Le lecteur aussi, se le demande: pourquoi Olivier Rolin, écrivain célébré, ancien journaliste, homme engagé, baroudeur, lettré, entre autres, a-t-il choisi de consacrer des mois de travail, de recherche méticuleuse et un ouvrage entier à la relation étrange qui exista entre le célèbre peintre du XIXe siècle et l’un de ses modèles éphémères, un aventu­rier viveur, hâbleur, avec lequel l’artiste tissa une singulière amitié?

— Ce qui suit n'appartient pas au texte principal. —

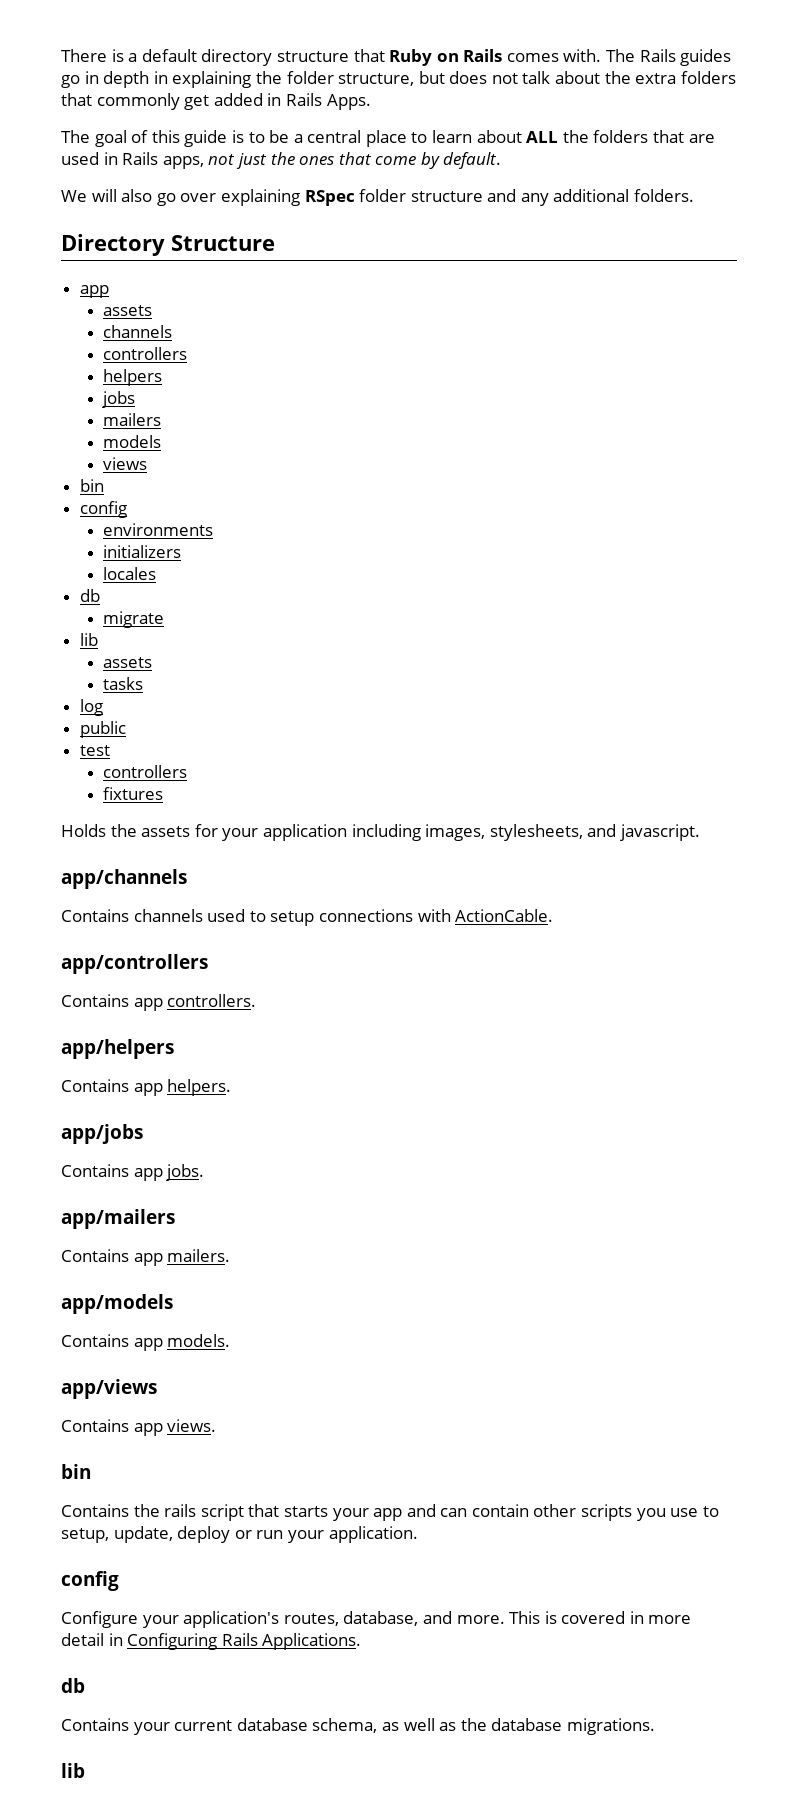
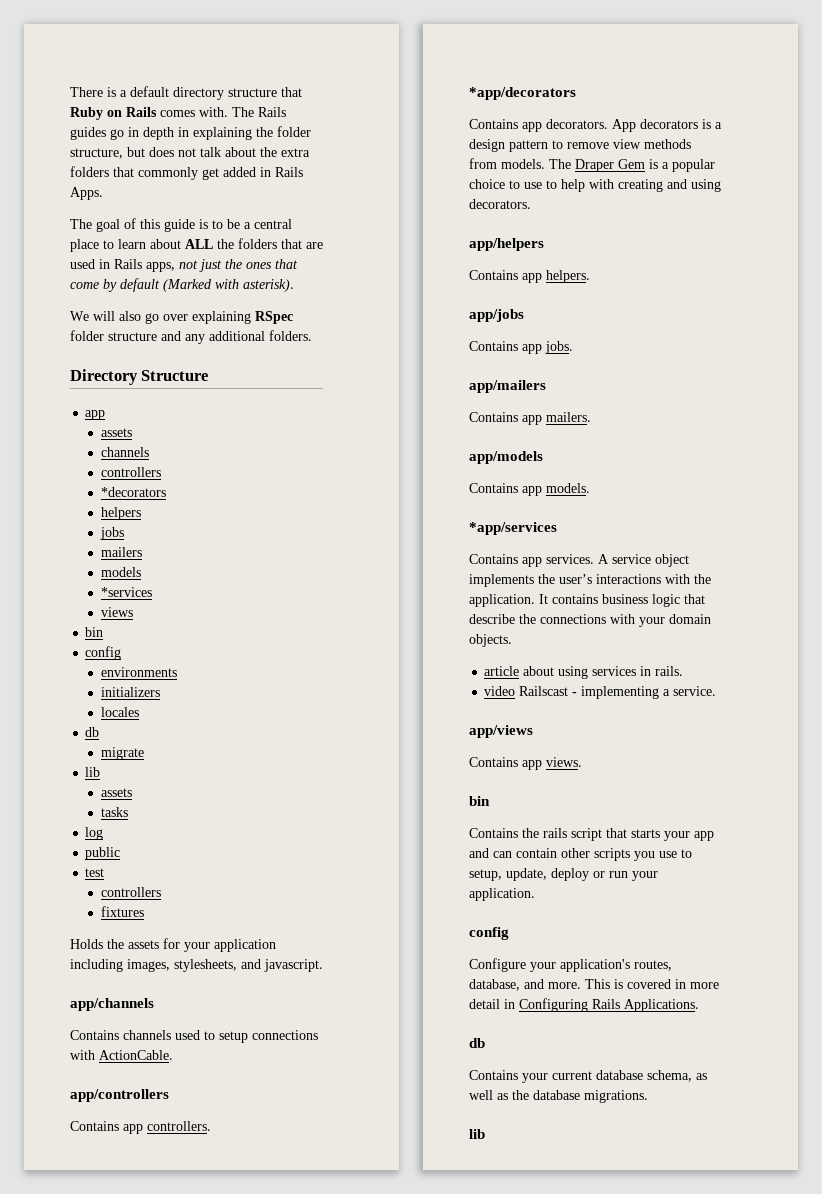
[443,152,502,169] default. -> [120,278,294,292] default (Marked with asterisk).
(187, 353) none -> [100,487,166,497] // *decorators
(161, 441) none -> [100,587,152,597] // *services
(257, 1000) none -> [469,87,576,100] [469,119,722,132] [469,139,691,152] [469,158,715,172] [469,179,721,192] [469,199,531,209] // *app/decorators // Contains app decorators. App decorators is a design pattern to remove view methods from models. The Draper Gem is a popular choice to use to help with creating and using decorators.
(231, 1340) none -> [469,522,557,535] [469,554,689,567] [469,574,711,587] [469,594,705,607] [469,614,711,627] [469,634,512,647] [484,666,684,679] [484,686,717,699] // *app/services // Contains app services. A service object implements the user’s interactions with the application. It contains business logic that describe the connections with your domain objects. // article about using services in rails. // video Railscast - implementing a service.

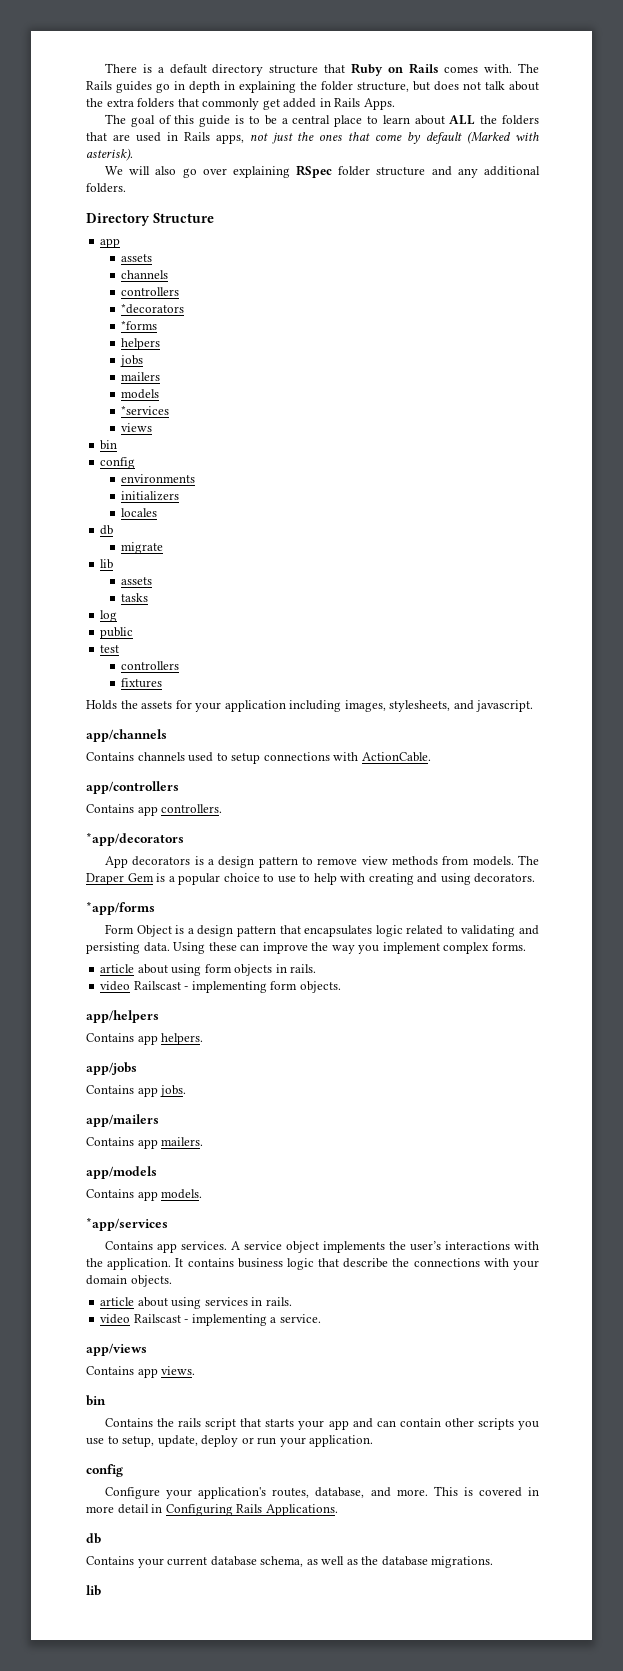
(166, 492) none -> [121,320,158,330] // *forms
[469,119,608,132] Contains app decorators. -> (184, 839) none
(531, 204) none -> [86,902,155,915] [105,924,539,937] [86,942,526,954] [100,964,317,976] [100,981,341,993] // *app/forms // Form Object is a design pattern that encapsulates logic related to validating and persisting data. Using these can improve the way you implement complex forms. // article about using form objects in rails. // video Railscast - implementing form objects.

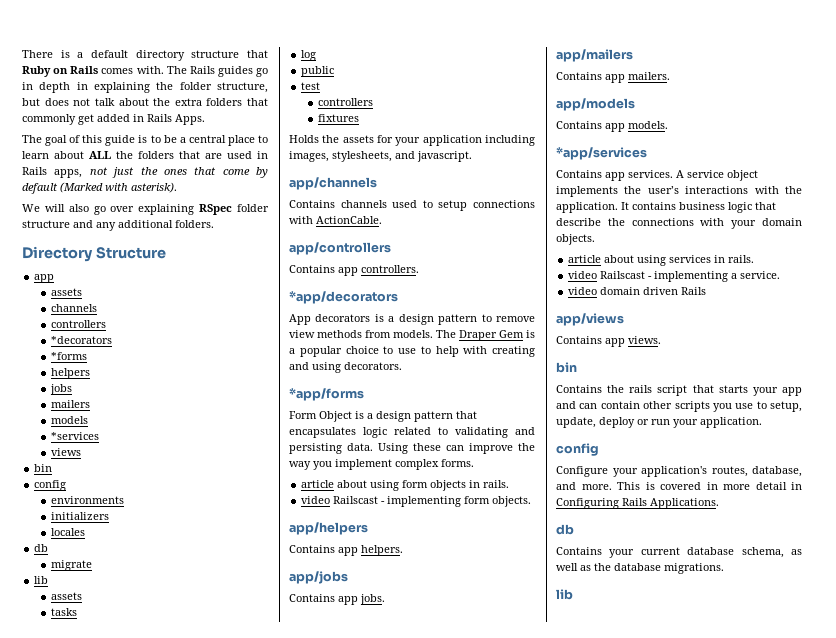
(321, 1318) none -> [568,287,707,295] // video domain driven Rails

Un quart de siècle d’histoire
En entrevue pour le libraire, l’auteur français, dont les ouvrages ont été souvent en lice parmi les prestigieuses listes de prix littéraires (il a par exemple été le lauréat du Femina 1994 pour Port-Soudan, au Seuil), fait preuve d’une simplicité et d’une humilité désarmante en répondant à cette question, comme s’il réfléchissait encore sur sa démarche: «Il y a vingt-sept ans, apprenti journaliste, j’étais en Argentine. J’avais couvert la guerre des Malouines pour le Nouvel Observateur et je me baladais. J’ai acheté un petit livre sur les explorateurs, et je tombe sur ce personnage qui part en expédition en Terre de Feu parce qu’il est à la recherche d’un trésor.»

Olivier Rolin se rappelle avoir trouvé le personnage «marrant» et avoir été interpellé parce qu’on disait qu’il était trafiquant d’armes. En plus, ajoute-t-il, «la Terre de Feu m’a toujours fasciné…». Le temps passe, avec son lot de livres et d’aventures, et ce n’est qu’un quart de siècle plus tard, alors qu’il flâne dans le musée de São Paolo, au Brésil, qu’il tombe sur un portrait d’Édouard Manet, «et c’est ce type, ce chasseur de lions, Pertuiset, qui est représenté». Une double rencontre, à vingt-cinq ans d’écart, qui est ainsi le point de départ d’Un chasseur de lions, un livre complexe, érudit, éclaté, plein de vitalité et de couleurs. Un récit qui s’attache aux pas de ces deux personnages. Entre le peintre et l’aventurier, la voix de l’auteur, elle, discrète, observatrice, glisse ses propres réflexions sur son passé et son existence. Et sur la condition humaine.

Le romanesque documenté
Olivier Rolin rapporte le bonheur de fouiller la vie réelle et d’ajouter tout un pan romanesque au destin de ces deux hommes que tout oppose, «l’un célèbre et raffiné, l’autre débordant, plutôt grossier et viveur, mais avec des qualités, tout de même». Mêlant ima­gination et faits réels, Un chasseur de lions entraîne le lecteur des salons parisiens en Amérique du Sud et en Terre de Feu, dans le sillage des deux hommes, étrange couple mal assorti. Il observe et décrit, dans une orgie géniale de saveurs, d’anecdotes, de personnages parfois assez felliniens, les tribulations rocambolesques du chasseur de lions.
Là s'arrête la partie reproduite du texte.